____ THE DATA

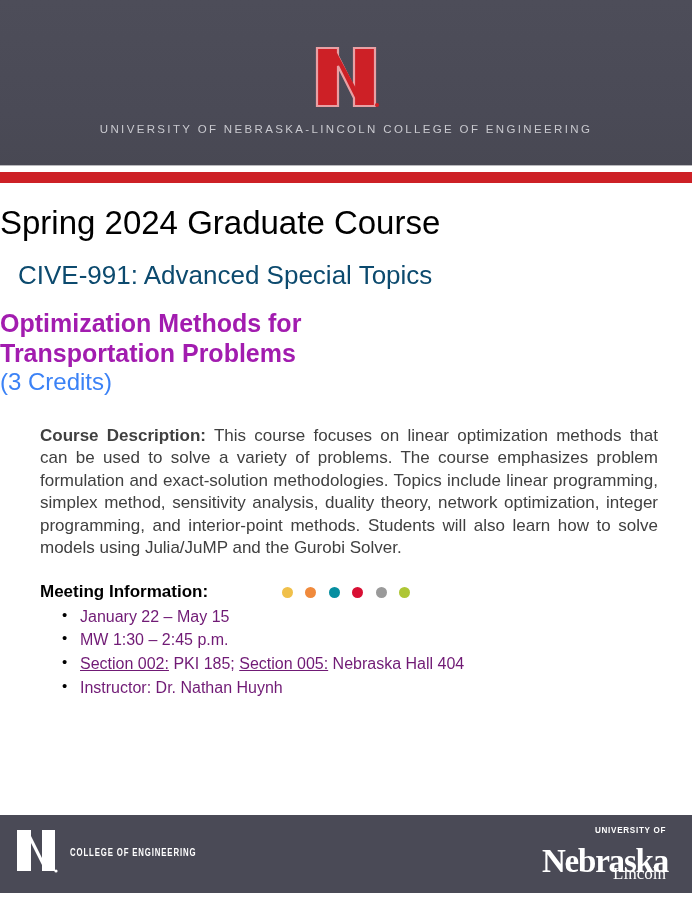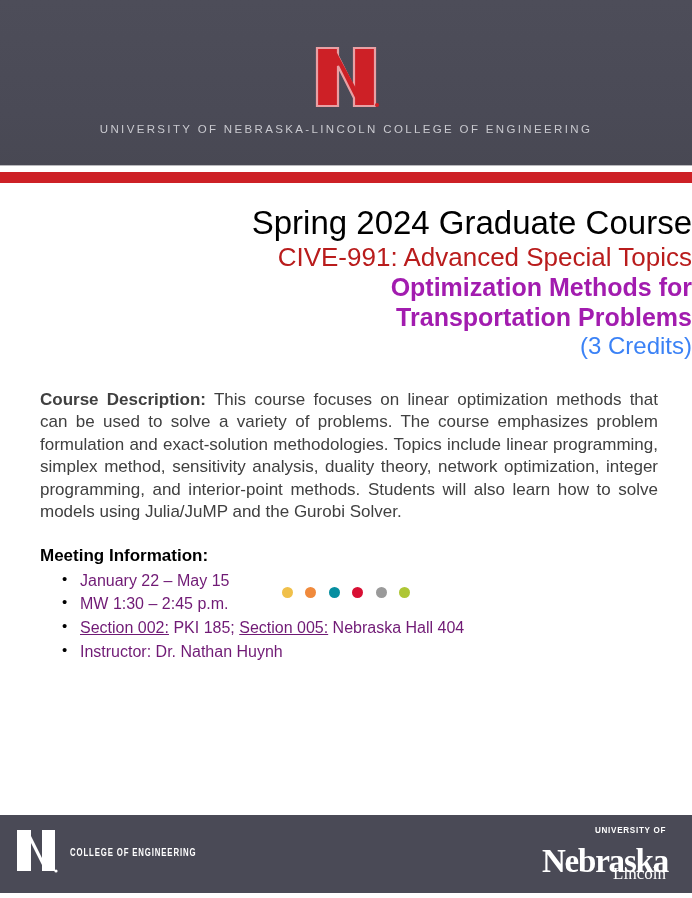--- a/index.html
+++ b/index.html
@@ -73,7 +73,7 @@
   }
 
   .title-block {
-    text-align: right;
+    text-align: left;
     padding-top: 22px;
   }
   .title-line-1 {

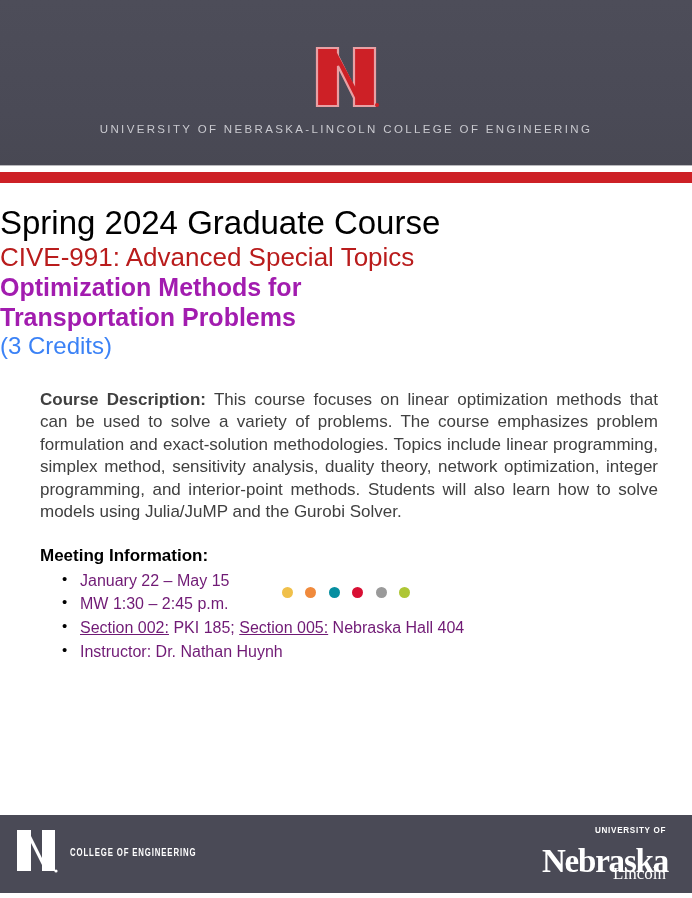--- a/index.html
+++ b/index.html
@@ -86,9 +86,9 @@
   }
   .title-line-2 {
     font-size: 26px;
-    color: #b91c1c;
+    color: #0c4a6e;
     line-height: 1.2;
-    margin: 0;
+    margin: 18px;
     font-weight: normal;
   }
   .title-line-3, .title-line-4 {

________
____ THE DATA

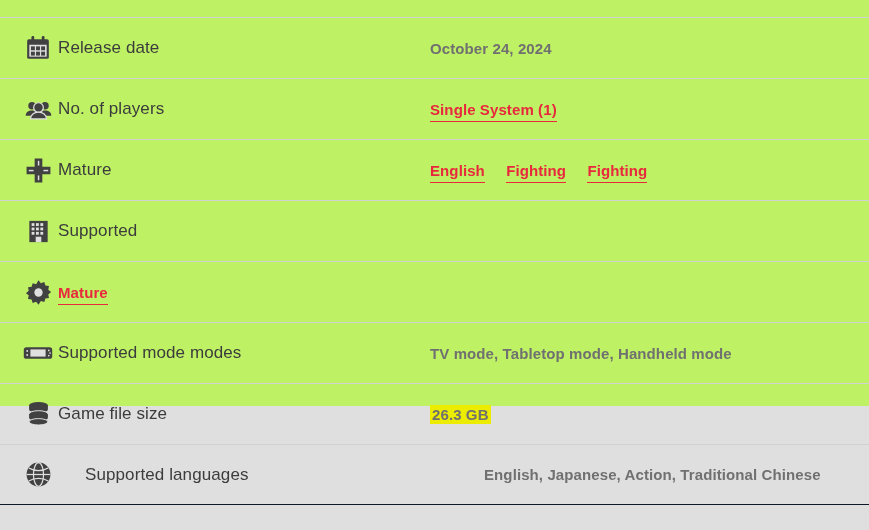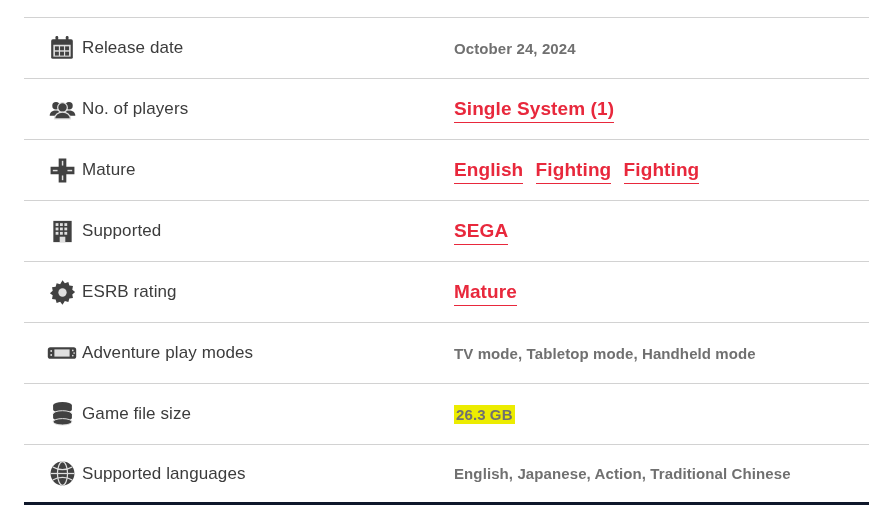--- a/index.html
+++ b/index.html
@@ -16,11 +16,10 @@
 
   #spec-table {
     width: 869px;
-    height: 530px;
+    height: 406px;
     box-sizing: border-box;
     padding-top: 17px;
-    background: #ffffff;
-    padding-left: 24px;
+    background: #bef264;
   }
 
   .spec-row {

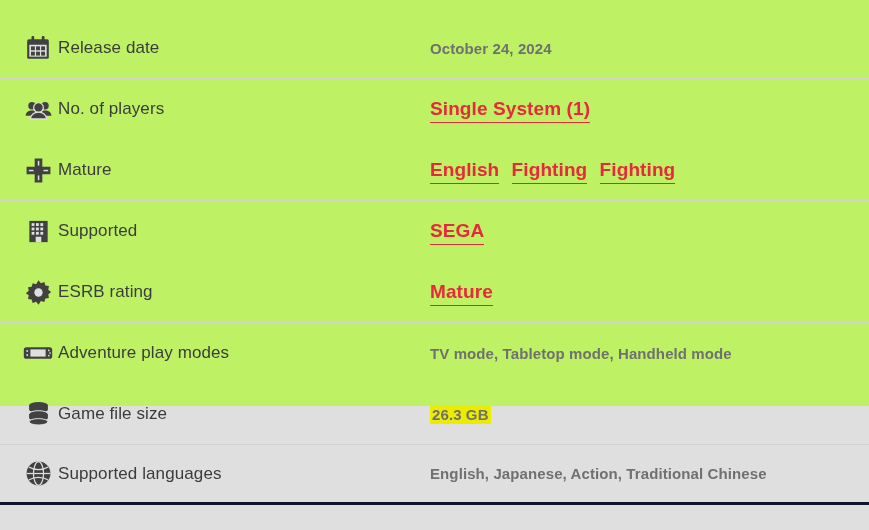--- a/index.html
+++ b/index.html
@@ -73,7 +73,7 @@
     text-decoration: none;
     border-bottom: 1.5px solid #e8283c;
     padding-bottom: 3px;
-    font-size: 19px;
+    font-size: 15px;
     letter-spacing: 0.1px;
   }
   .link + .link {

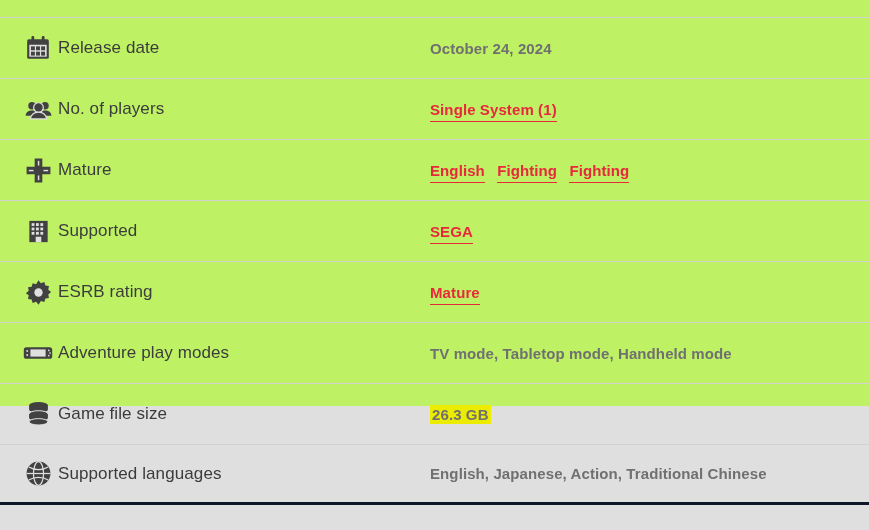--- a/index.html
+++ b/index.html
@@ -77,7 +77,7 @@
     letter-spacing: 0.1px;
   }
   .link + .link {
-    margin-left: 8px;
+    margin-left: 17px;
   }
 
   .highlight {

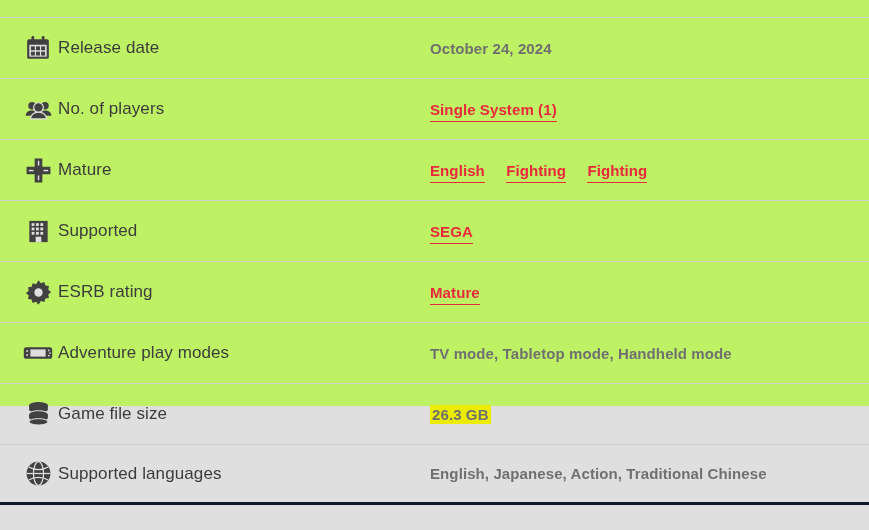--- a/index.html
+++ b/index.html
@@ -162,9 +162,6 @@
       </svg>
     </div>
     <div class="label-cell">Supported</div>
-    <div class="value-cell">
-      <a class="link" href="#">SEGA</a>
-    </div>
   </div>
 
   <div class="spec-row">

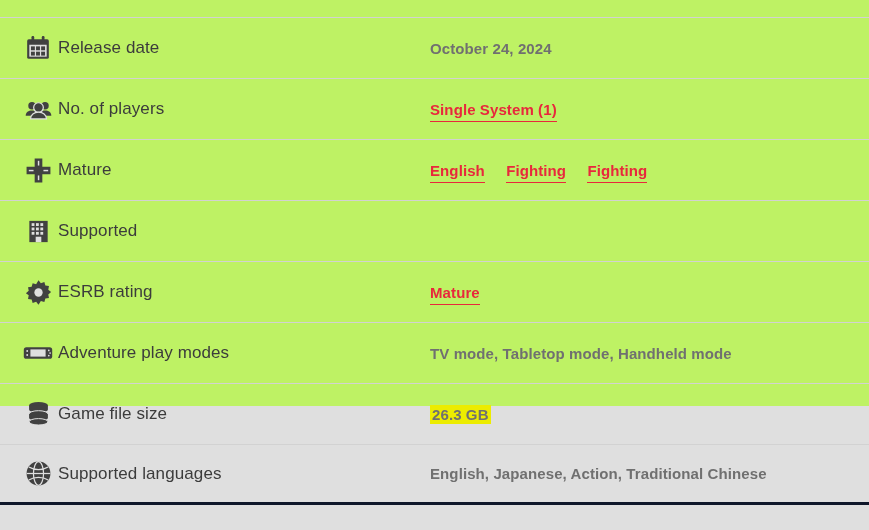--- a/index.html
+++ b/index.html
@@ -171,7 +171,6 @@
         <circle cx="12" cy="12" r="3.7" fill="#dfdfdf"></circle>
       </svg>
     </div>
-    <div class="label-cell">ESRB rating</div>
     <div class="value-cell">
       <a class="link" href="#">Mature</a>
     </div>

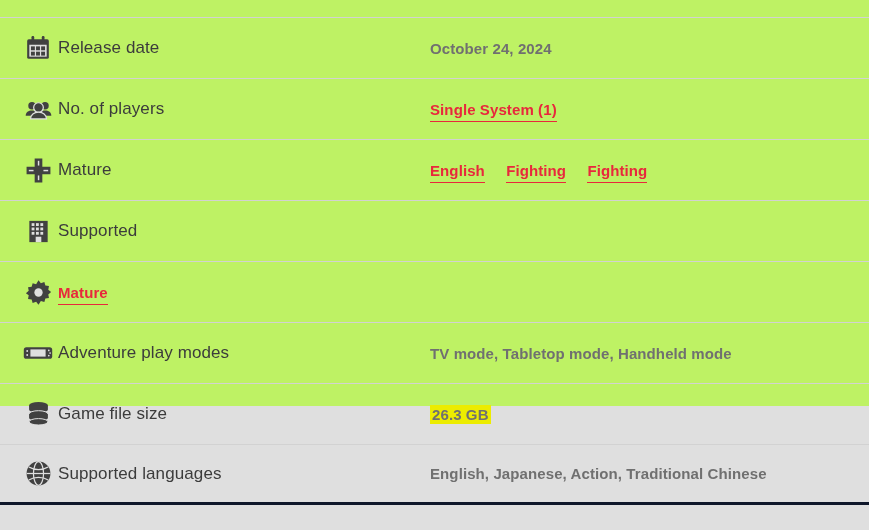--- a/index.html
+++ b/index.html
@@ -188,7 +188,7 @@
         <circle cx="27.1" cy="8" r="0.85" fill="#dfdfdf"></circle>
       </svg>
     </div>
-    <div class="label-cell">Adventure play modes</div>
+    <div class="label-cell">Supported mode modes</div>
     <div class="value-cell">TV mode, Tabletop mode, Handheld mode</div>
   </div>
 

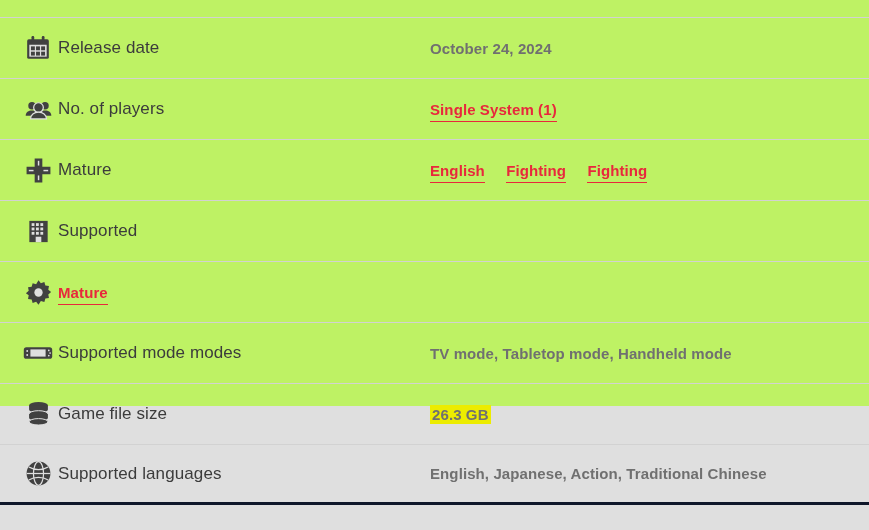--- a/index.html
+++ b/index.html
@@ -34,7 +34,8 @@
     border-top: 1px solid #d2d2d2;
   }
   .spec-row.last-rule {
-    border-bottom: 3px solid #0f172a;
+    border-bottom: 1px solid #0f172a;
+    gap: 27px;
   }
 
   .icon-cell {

________

ACTIVITY = Find the lines that mention "class" in the entries and show them.

TASK ANSWER =
     <div class="label-cell">Supported</div>
-    <div class="value-cell">
-      <a class="link" href="#">SEGA</a>
   <div class="spec-row">
-    <div class="label-cell">ESRB rating</div>
     <div class="value-cell">
       <a class="link" href="#">Mature</a>
-    <div class="label-cell">Adventure play modes</div>
+    <div class="label-cell">Supported mode modes</div>
     <div class="value-cell">TV mode, Tabletop mode, Handheld mode</div>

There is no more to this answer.